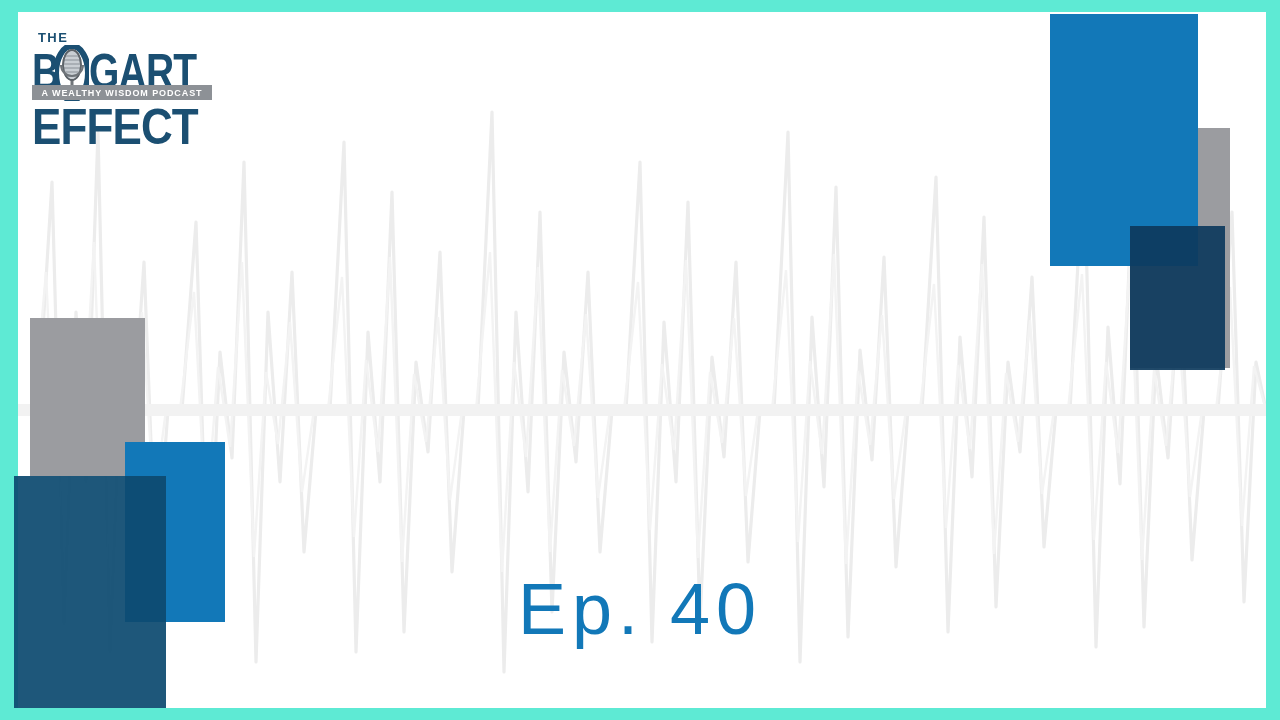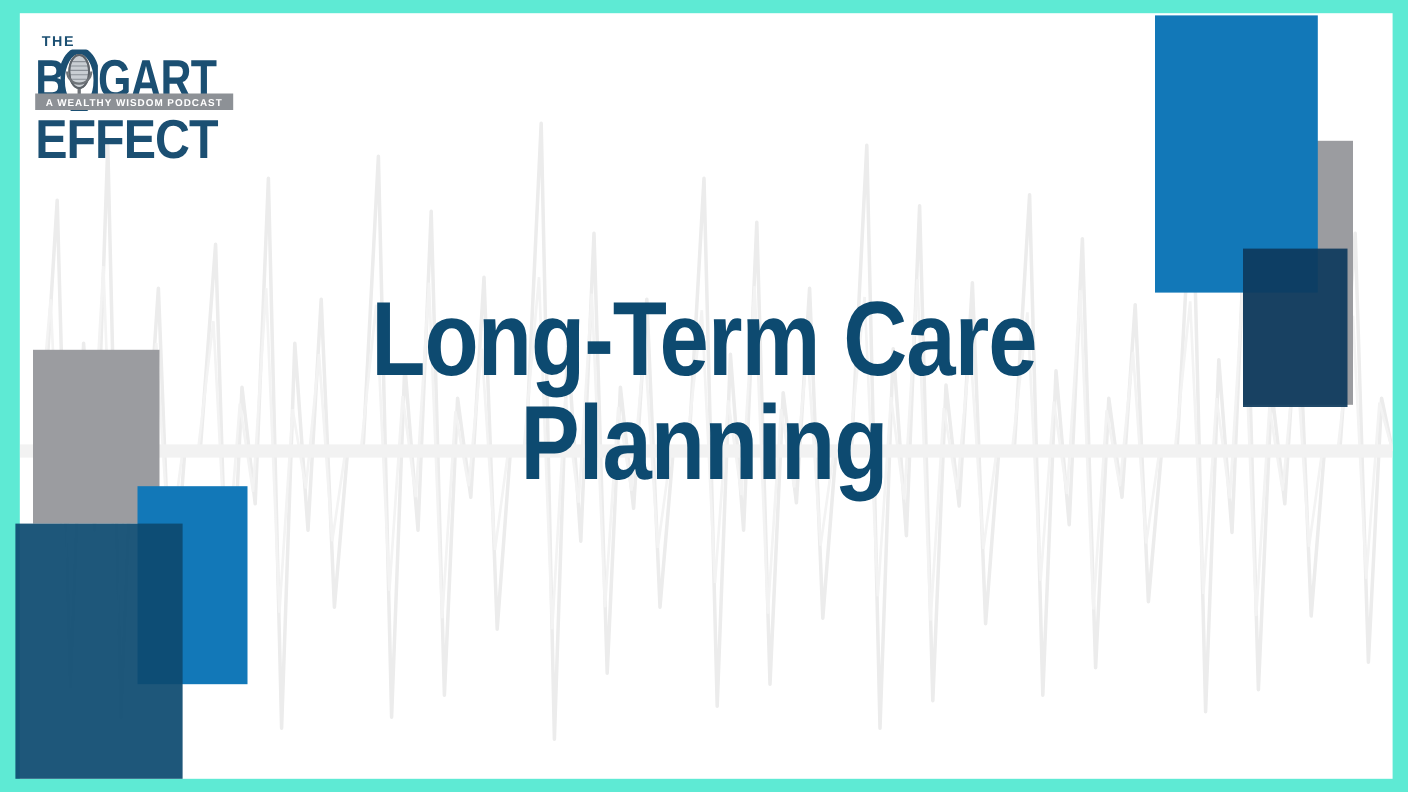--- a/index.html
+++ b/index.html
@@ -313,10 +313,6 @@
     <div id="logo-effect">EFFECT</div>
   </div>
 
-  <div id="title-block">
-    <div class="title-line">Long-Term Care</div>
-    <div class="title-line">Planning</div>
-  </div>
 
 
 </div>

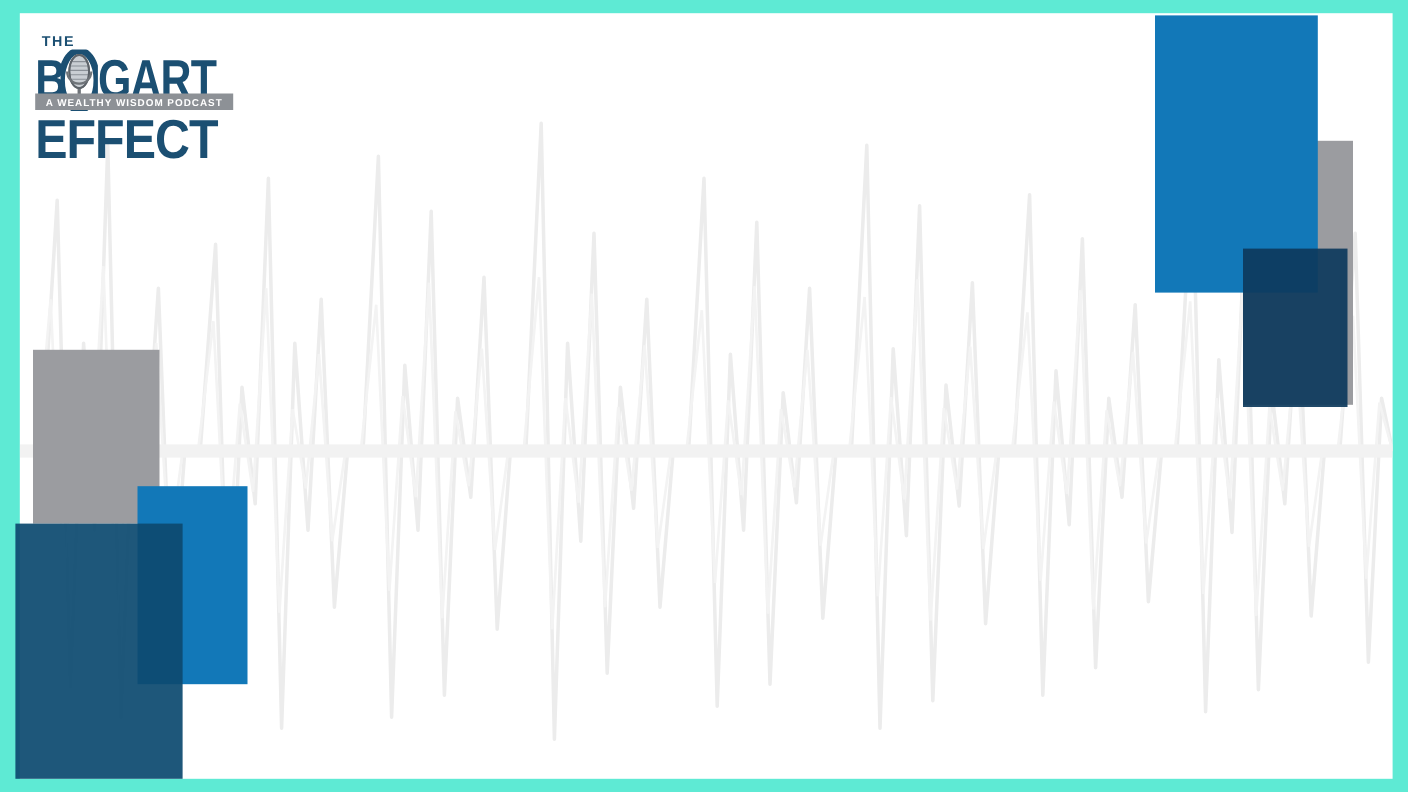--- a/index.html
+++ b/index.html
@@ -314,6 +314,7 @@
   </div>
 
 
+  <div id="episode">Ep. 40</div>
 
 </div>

## What this task involves
Lines from the one containing "-313,10 +313,6 @@" through the final line of the entries above are to be retyped exactly, with every picture left out.

## Answer space
@@ -313,10 +313,6 @@
     <div id="logo-effect">EFFECT</div>
   </div>
 
-  <div id="title-block">
-    <div class="title-line">Long-Term Care</div>
-    <div class="title-line">Planning</div>
-  </div>
 
 
 </div>

--- a/index.html
+++ b/index.html
@@ -314,6 +314,7 @@
   </div>
 
 
+  <div id="episode">Ep. 40</div>
 
 </div>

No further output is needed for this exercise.